Cattle, goats and pigs are generally only wanted if they are within their so-called productive life and after that or if they are a male are at great risk of slaughter .
“Ultimately we’re-home when possible, but ensuring the long term health and the safety of an animal is a priority.”
“I can’t say that I have a favorite animal because they are all loved, but there are of course some that you form close bond with, usually dependent upon how long they had to stay in the bedroom being nursed back to health, how many times they tried dying on you but you wouldn’t let them, or the number of sleepless nights or weeks spent just trying to stabilize them.”
“I wish I would have known when I was young where foods, clothing, and other animal products actually came from though. As children we don’t associate leather with a hide of a killed animal, or a rabbit fur coat with the animals we are used to playing with and have as pets. We know we are eating chicken for dinner, but at that age, we don’t really understand that chicken has been killed for us.”

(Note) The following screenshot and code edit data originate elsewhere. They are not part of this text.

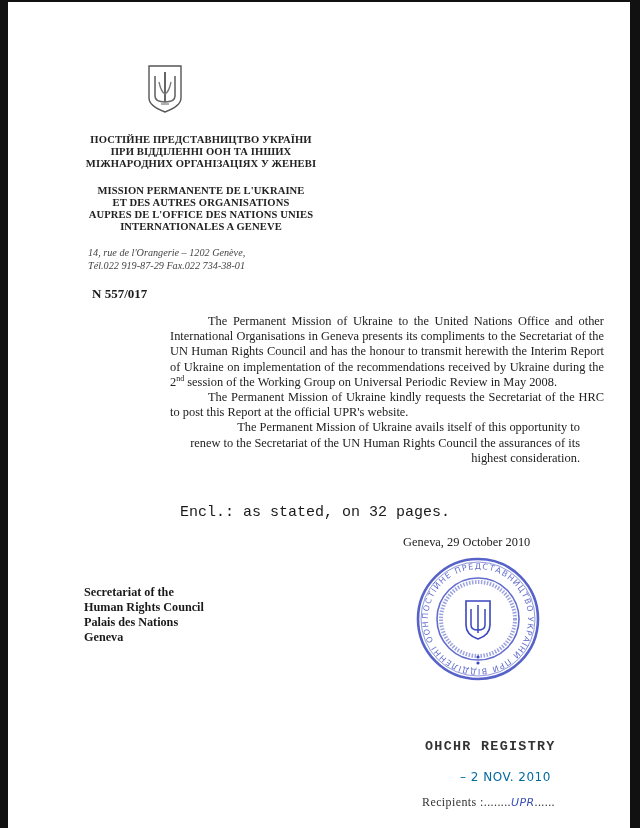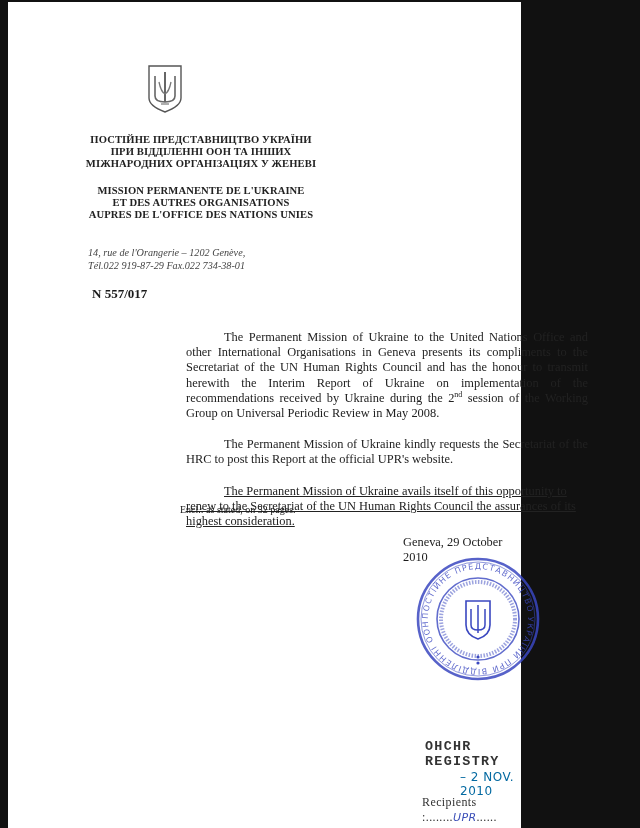"ПОСТІЙНЕ ПРЕДСТАВНИЦТВО УКРАЇНИ" .page { width: 513px -> 622px }
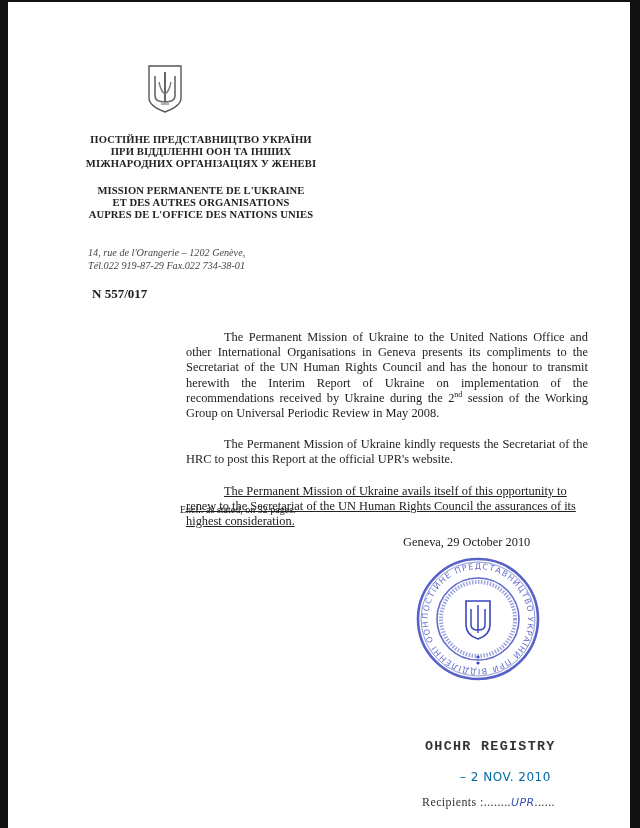"INTERNATIONALES A GENEVE" div { html: none -> <div>INTERNATIONALES A GENEVE</div> }
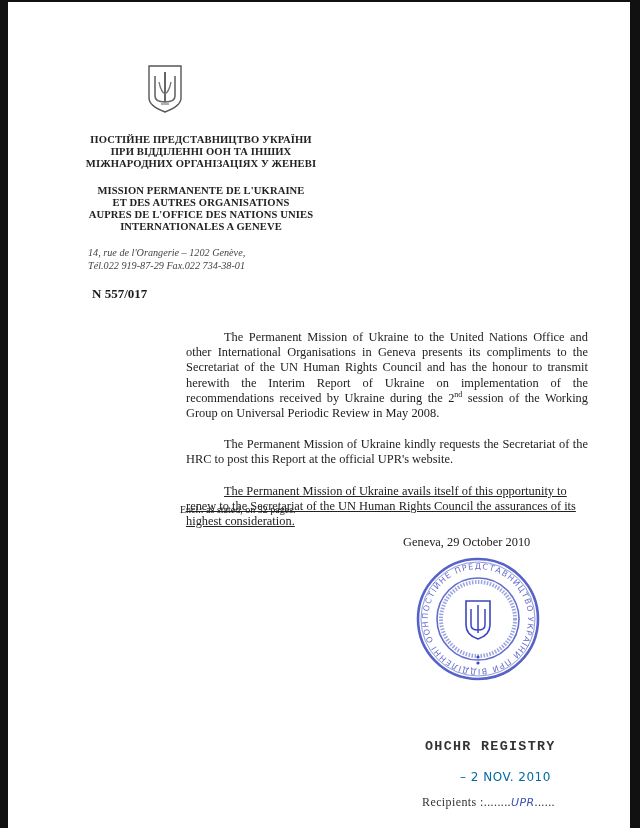"The Permanent Mission of Ukraine" .body p { margin: 16px -> 0 }
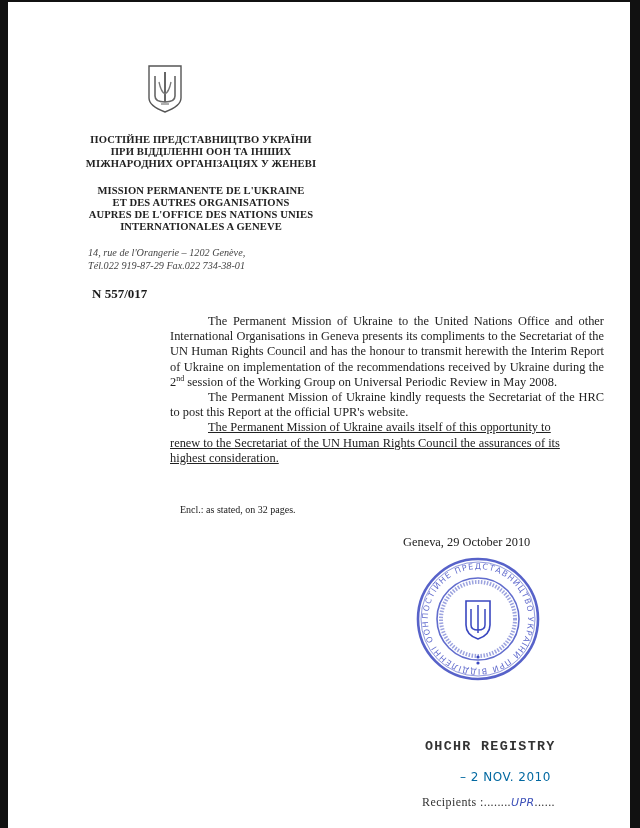"The Permanent Mission of Ukraine avails" p.indent { text-align: left -> right; text-decoration: underline -> none }
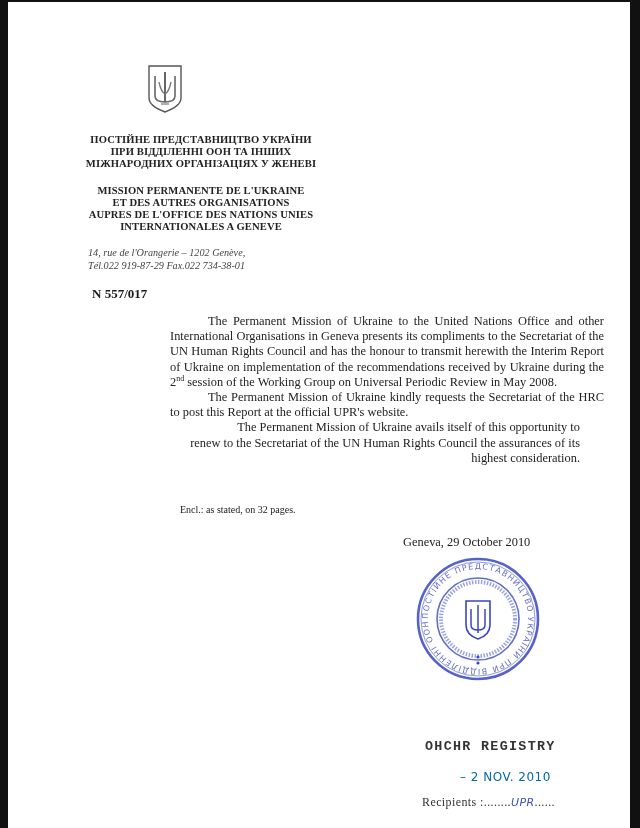"Encl.: as stated, on 32" .encl { font-family: none -> Liberation Mono, monospace; font-size: 10px -> 15px }
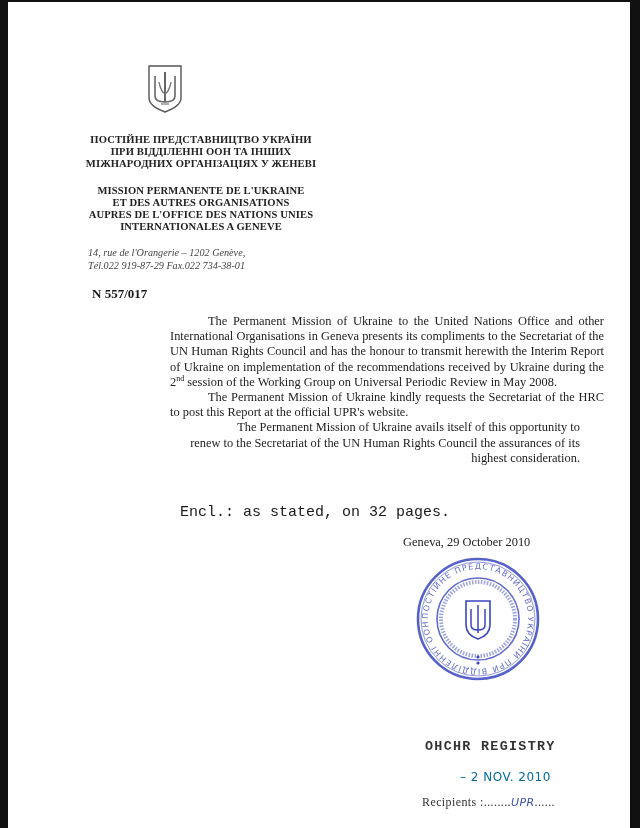"Secretariat of the" div.abs { html: none -> <div> <div>Secretariat of the</div> <div>Human Rights Council</div> <div>Palais des Nations</div> <div>Geneva</div> </div> }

She said that she always supported animal protection groups with whatever spare change she had, meanwhile until 11, she was still eating meat and wearing leather shoes. “How hypocritical! I really just wish someone would have been clear and honest with me from the very early on. So, I could have made better decisions sooner. If we are not hiding anything, why are we not talking about it?”
There will be more animals waiting for their homes forever, the lesson is, your home can be the best home.